Top of RECORDS
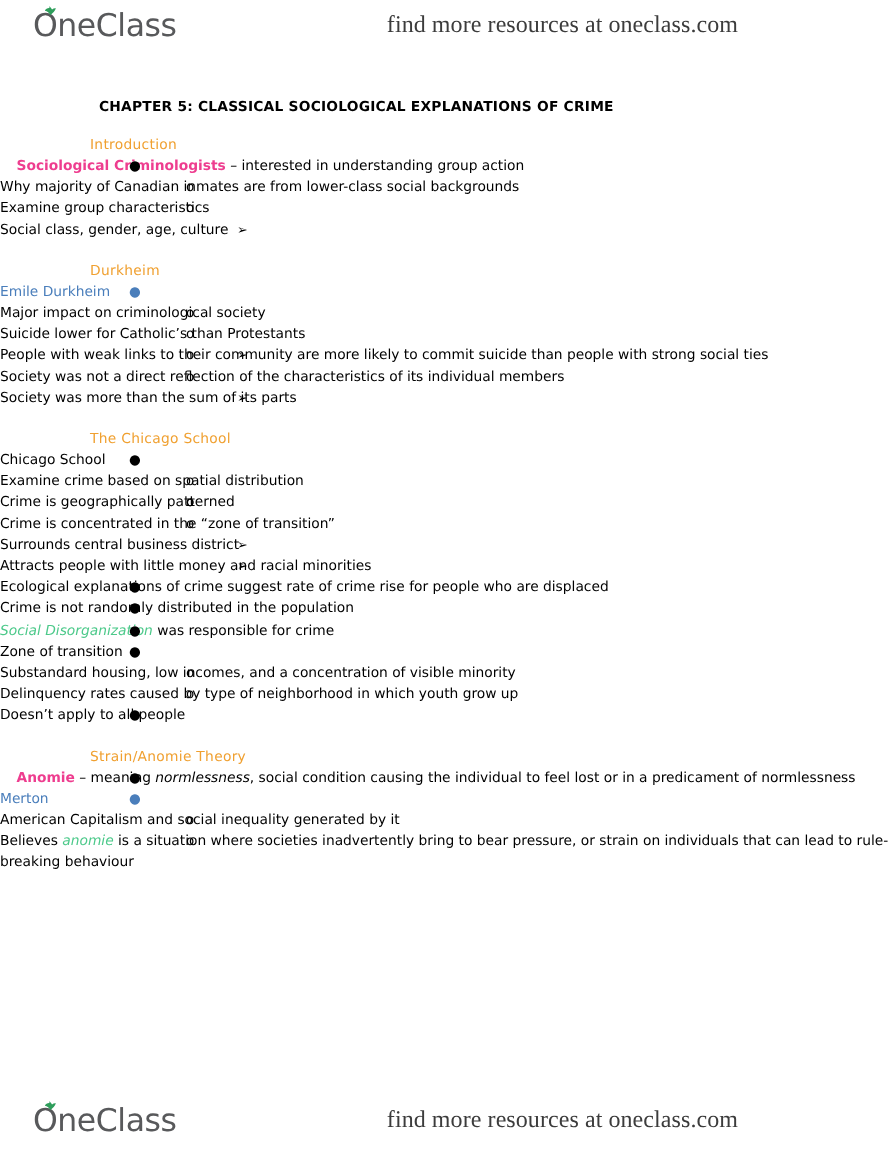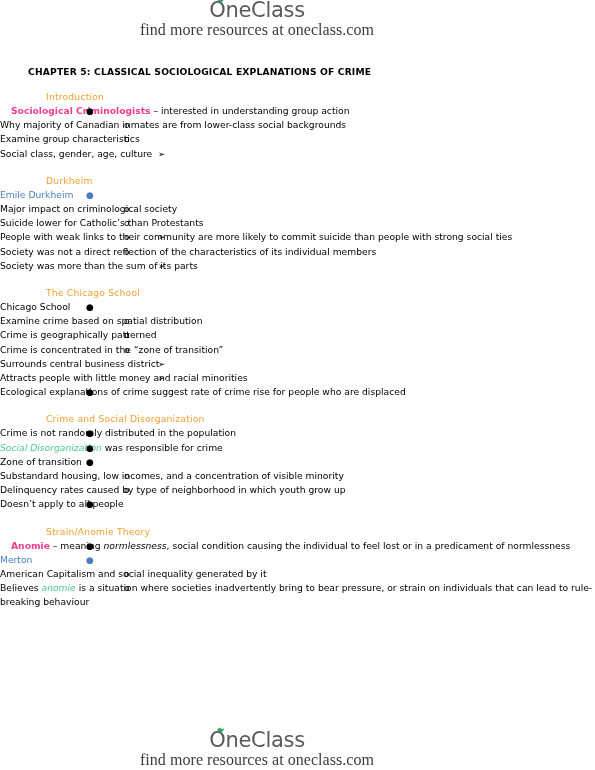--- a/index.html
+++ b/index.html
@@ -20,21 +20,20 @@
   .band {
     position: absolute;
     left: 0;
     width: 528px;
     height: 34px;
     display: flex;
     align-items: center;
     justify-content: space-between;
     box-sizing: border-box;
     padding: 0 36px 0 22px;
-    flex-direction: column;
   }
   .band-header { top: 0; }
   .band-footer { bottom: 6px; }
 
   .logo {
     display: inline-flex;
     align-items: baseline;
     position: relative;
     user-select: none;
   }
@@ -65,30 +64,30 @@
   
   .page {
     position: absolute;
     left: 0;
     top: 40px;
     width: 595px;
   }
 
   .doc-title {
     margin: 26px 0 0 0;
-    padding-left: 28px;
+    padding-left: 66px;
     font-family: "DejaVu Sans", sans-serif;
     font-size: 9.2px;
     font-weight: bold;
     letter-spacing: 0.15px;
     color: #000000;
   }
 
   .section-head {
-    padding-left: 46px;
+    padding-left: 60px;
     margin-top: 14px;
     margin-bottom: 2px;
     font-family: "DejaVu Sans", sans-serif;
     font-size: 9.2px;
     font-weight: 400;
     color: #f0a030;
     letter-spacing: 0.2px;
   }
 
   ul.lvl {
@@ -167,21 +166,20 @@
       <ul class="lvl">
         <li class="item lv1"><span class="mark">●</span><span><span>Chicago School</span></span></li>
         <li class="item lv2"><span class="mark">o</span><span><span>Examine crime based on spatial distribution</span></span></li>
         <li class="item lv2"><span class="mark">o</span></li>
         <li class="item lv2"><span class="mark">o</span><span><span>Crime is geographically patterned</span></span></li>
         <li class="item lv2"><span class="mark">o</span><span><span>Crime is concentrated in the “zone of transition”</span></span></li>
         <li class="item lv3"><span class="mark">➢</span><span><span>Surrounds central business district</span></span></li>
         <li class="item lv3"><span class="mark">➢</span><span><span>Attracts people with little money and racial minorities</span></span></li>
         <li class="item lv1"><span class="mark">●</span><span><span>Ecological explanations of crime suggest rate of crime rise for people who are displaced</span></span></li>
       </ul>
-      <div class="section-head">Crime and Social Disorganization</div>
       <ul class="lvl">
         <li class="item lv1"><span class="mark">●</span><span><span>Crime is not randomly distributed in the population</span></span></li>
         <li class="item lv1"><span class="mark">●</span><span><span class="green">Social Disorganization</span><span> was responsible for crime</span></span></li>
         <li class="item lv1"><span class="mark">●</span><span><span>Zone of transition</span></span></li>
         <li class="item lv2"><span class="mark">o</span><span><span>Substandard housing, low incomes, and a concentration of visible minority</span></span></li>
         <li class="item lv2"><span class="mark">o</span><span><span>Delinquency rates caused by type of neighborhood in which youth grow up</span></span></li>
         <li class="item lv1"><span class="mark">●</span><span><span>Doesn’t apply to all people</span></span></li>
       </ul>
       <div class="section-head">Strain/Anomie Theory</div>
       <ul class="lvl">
Bottom of RECORDS
#### DESCRIPTION OF THE TASK
Copy range, inclusive: the line holding "width: 528px;" to the line holding "on spatial distribution</span></span></li>". Reproduce exactly those lines of the records above and no others.

#### ANSWER BELOW
     width: 528px;
     height: 34px;
     display: flex;
     align-items: center;
     justify-content: space-between;
     box-sizing: border-box;
     padding: 0 36px 0 22px;
-    flex-direction: column;
   }
   .band-header { top: 0; }
   .band-footer { bottom: 6px; }
 
   .logo {
     display: inline-flex;
     align-items: baseline;
     position: relative;
     user-select: none;
   }
@@ -65,30 +64,30 @@
   
   .page {
     position: absolute;
     left: 0;
     top: 40px;
     width: 595px;
   }
 
   .doc-title {
     margin: 26px 0 0 0;
-    padding-left: 28px;
+    padding-left: 66px;
     font-family: "DejaVu Sans", sans-serif;
     font-size: 9.2px;
     font-weight: bold;
     letter-spacing: 0.15px;
     color: #000000;
   }
 
   .section-head {
-    padding-left: 46px;
+    padding-left: 60px;
     margin-top: 14px;
     margin-bottom: 2px;
     font-family: "DejaVu Sans", sans-serif;
     font-size: 9.2px;
     font-weight: 400;
     color: #f0a030;
     letter-spacing: 0.2px;
   }
 
   ul.lvl {
@@ -167,21 +166,20 @@
       <ul class="lvl">
         <li class="item lv1"><span class="mark">●</span><span><span>Chicago School</span></span></li>
         <li class="item lv2"><span class="mark">o</span><span><span>Examine crime based on spatial distribution</span></span></li>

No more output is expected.